→ THE DATA
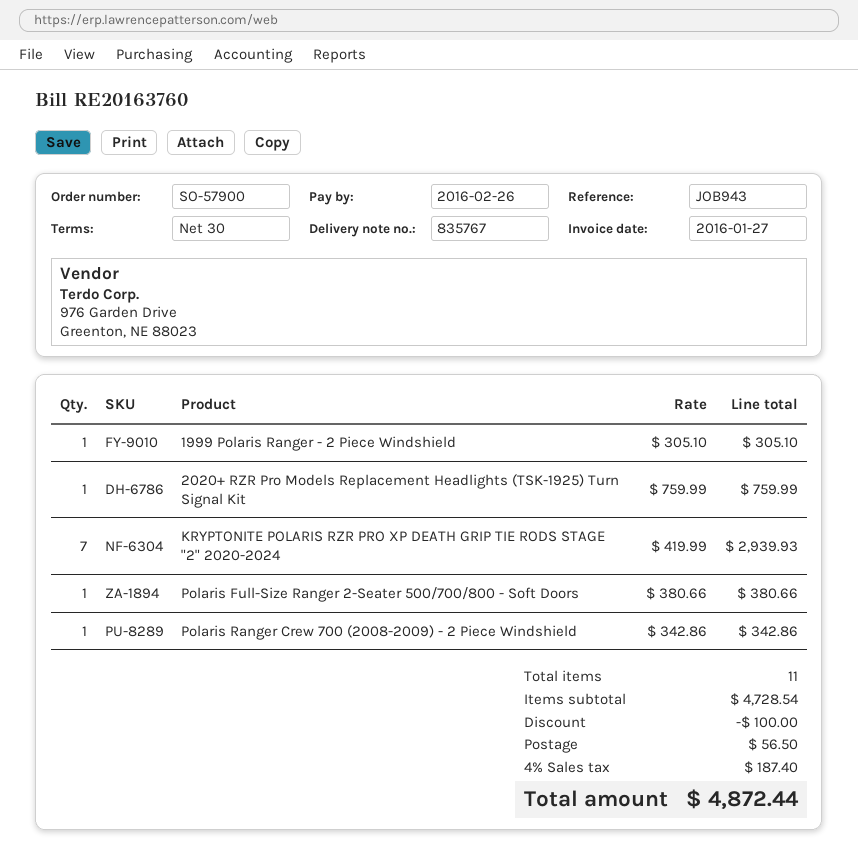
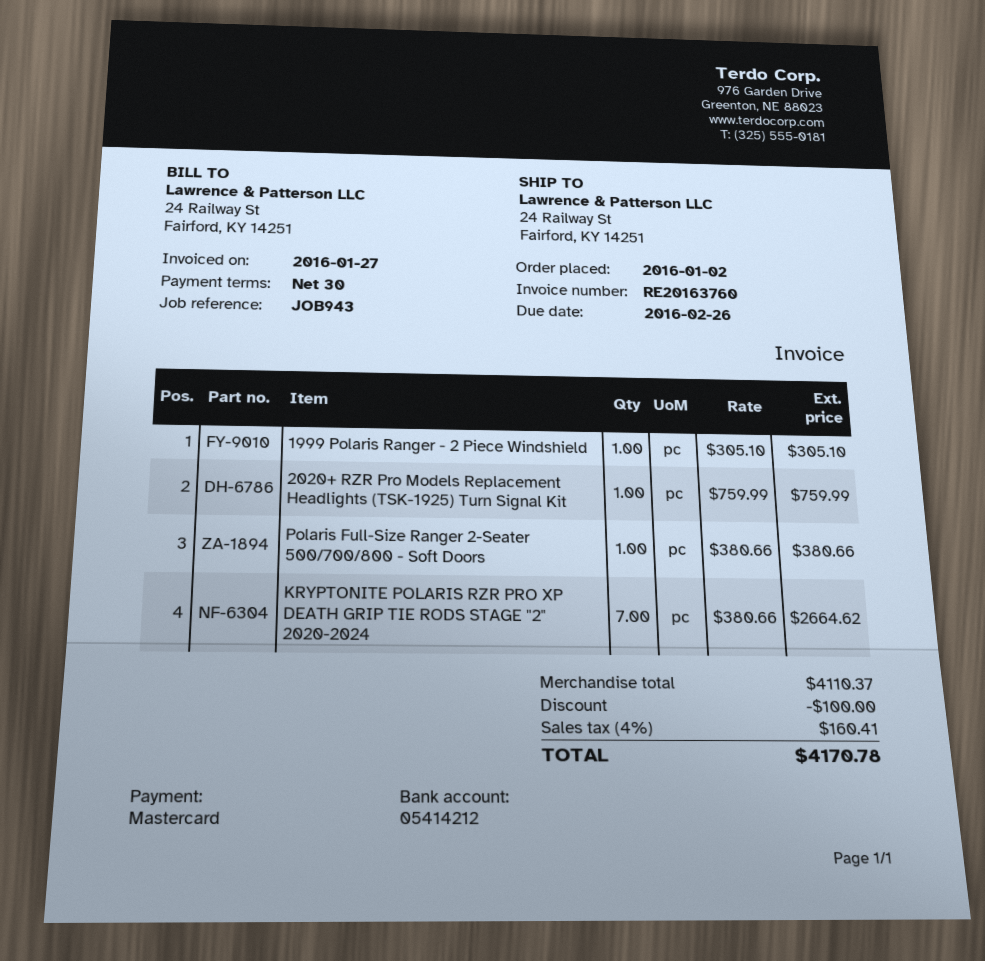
KRYPTONITE POLARIS RZR PRO XP DEATH GRIP TIE RODS STAGE "2" 2020-2024: 7 x 419.99 = 2939.93 -> 7 x 380.66 = 2664.62
Polaris Ranger Crew 700 (2008-2009) - 2 Piece Windshield: 1 x 342.86 = 342.86 -> none
subtotal: 4728.54 -> 4110.37
shipping: 56.50 -> none
tax: 4% = 187.40 -> 4% = 160.41
total: 4872.44 -> 4170.78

→ THE PROBLEM
Show the lines of the records that include the string "none".

→ TASK ANSWER
Polaris Ranger Crew 700 (2008-2009) - 2 Piece Windshield: 1 x 342.86 = 342.86 -> none
shipping: 56.50 -> none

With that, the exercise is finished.